Improvements in your lifestyle and personal wellness won’t come about by magic. They come from a true inner desire to better your life—to meet your full potential, whatever your age. You have to want it. What are you looking to accomplish? How’s your current lifestyle working for you?

The adjustments you make to your lifestyle need to be the right adjustments; otherwise, you are wasting your precious time and resources. To make those right adjustments, you must follow principles based on real, validated science. Not an exaggeration or distortion of science; not a fad, a fiction, or hearsay. You must be able to trust the source of your information. As simple as that sounds, it’s not always easy. For starters, our cultural expectation and understanding of wellness has been corrupted. Wellness has become a highly lucrative business. A business needs to make a profit, and a profit requires sales. More and bigger sales require more new products and services and more new ways to sell them. This endless demand for bigger profits has caused a huge disconnect in the wellness industry.
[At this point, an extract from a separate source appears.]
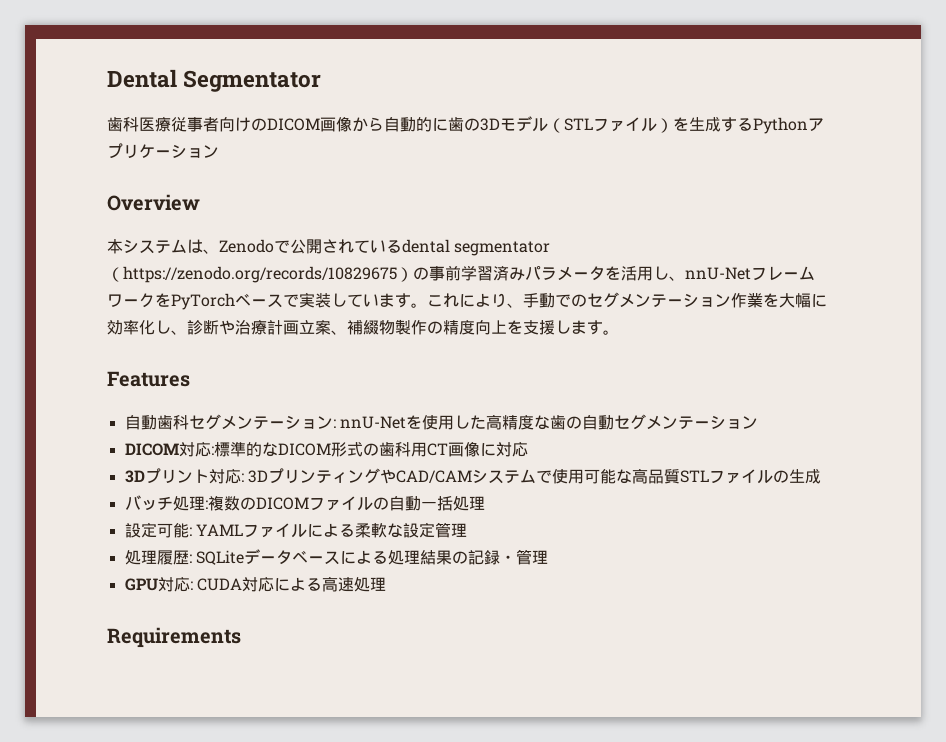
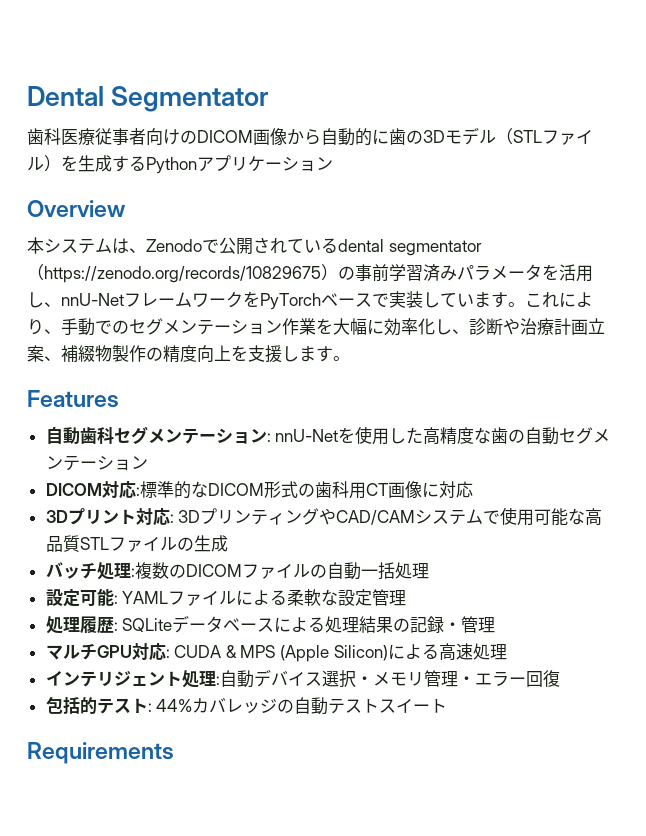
- GPU対応: CUDA対応による高速処理
+ マルチGPU対応: CUDA & MPS (Apple Silicon)による高速処理
+ インテリジェント処理:自動デバイス選択・メモリ管理・エラー回復
+ 包括的テスト: 44%カバレッジの自動テストスイート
Many wellness products and programs are useful, but the drive for profit has created countless shams and scams. Distorted or outright false information, and faulty, disconnected “science” full of half-truths and misconceptions have come to dominate the wellness industry. The American public is bombarded with products that promise fast, easy answers, such as killer abs in three minutes a day or quick weight loss through one weird trick. When profit is the primary motivation, then genuine wellness is left behind as people spend vast amounts of money on products that provide short-lived hope but little else.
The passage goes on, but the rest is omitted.